ADR (Automatic Domain Randomization) — An adaptive extension of domain randomization in which the distribution of simulation parameters is automatically widened as the policy succeeds, and narrowed as it fails. Introduced by OpenAI on the Rubik's-cube Shadow Hand (2019). (Ch 7)
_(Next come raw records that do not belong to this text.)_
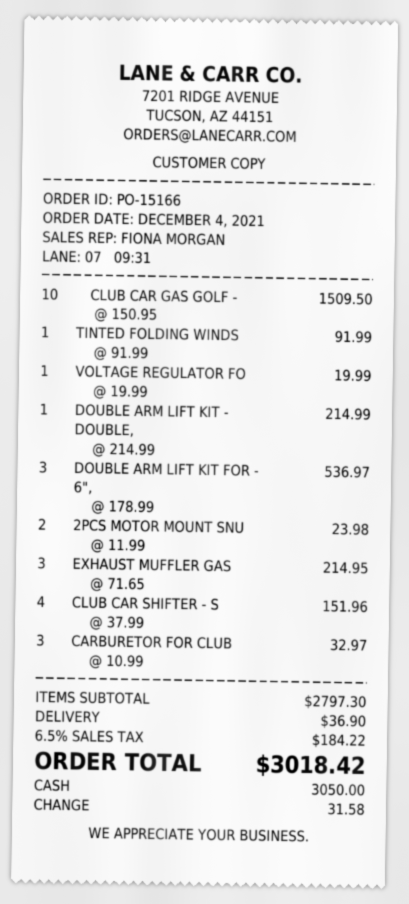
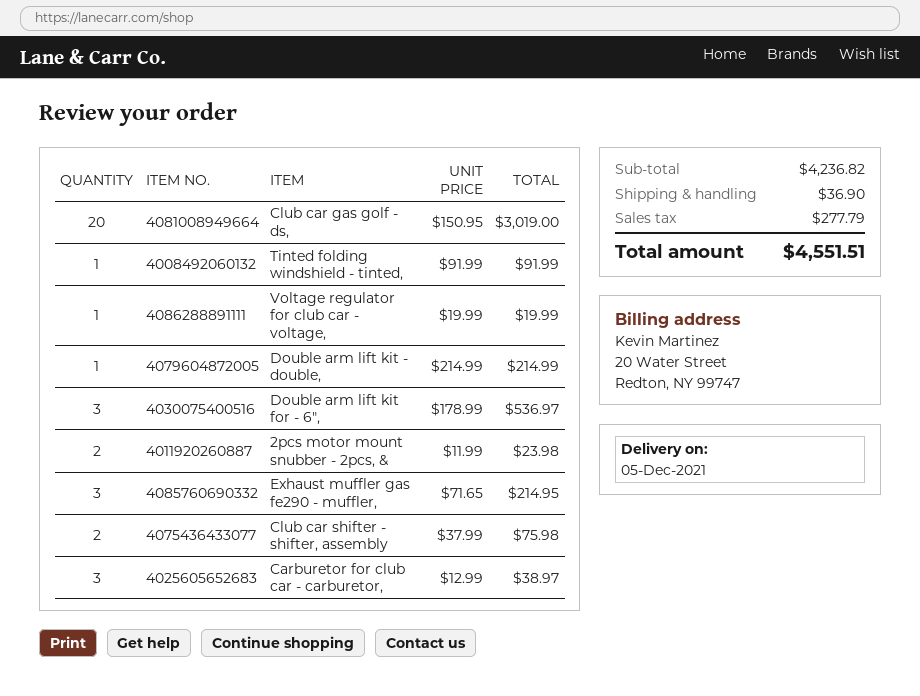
CLUB CAR GAS GOLF -: 10 x 150.95 = 1509.50 -> 20 x 150.95 = 3019.00
CLUB CAR SHIFTER - S: 4 x 37.99 = 151.96 -> 2 x 37.99 = 75.98
CARBURETOR FOR CLUB: 3 x 10.99 = 32.97 -> 3 x 12.99 = 38.97
subtotal: 2797.30 -> 4236.82
tax: 184.22 -> 277.79
total: 3018.42 -> 4551.51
AMASS — A large archive of motion-capture sequences retargeted to a canonical human skeleton, widely used as a reference motion library for humanoid imitation and motion-prior training. (Ch 6, Ch 8)
ASAP (Aligning Simulation And real-world Physics) — He et al. 2025 residual delta-action method that reduces sim-to-real tracking error by ~53% on agile whole-body motions via 20 minutes of real-robot data. (Ch 7)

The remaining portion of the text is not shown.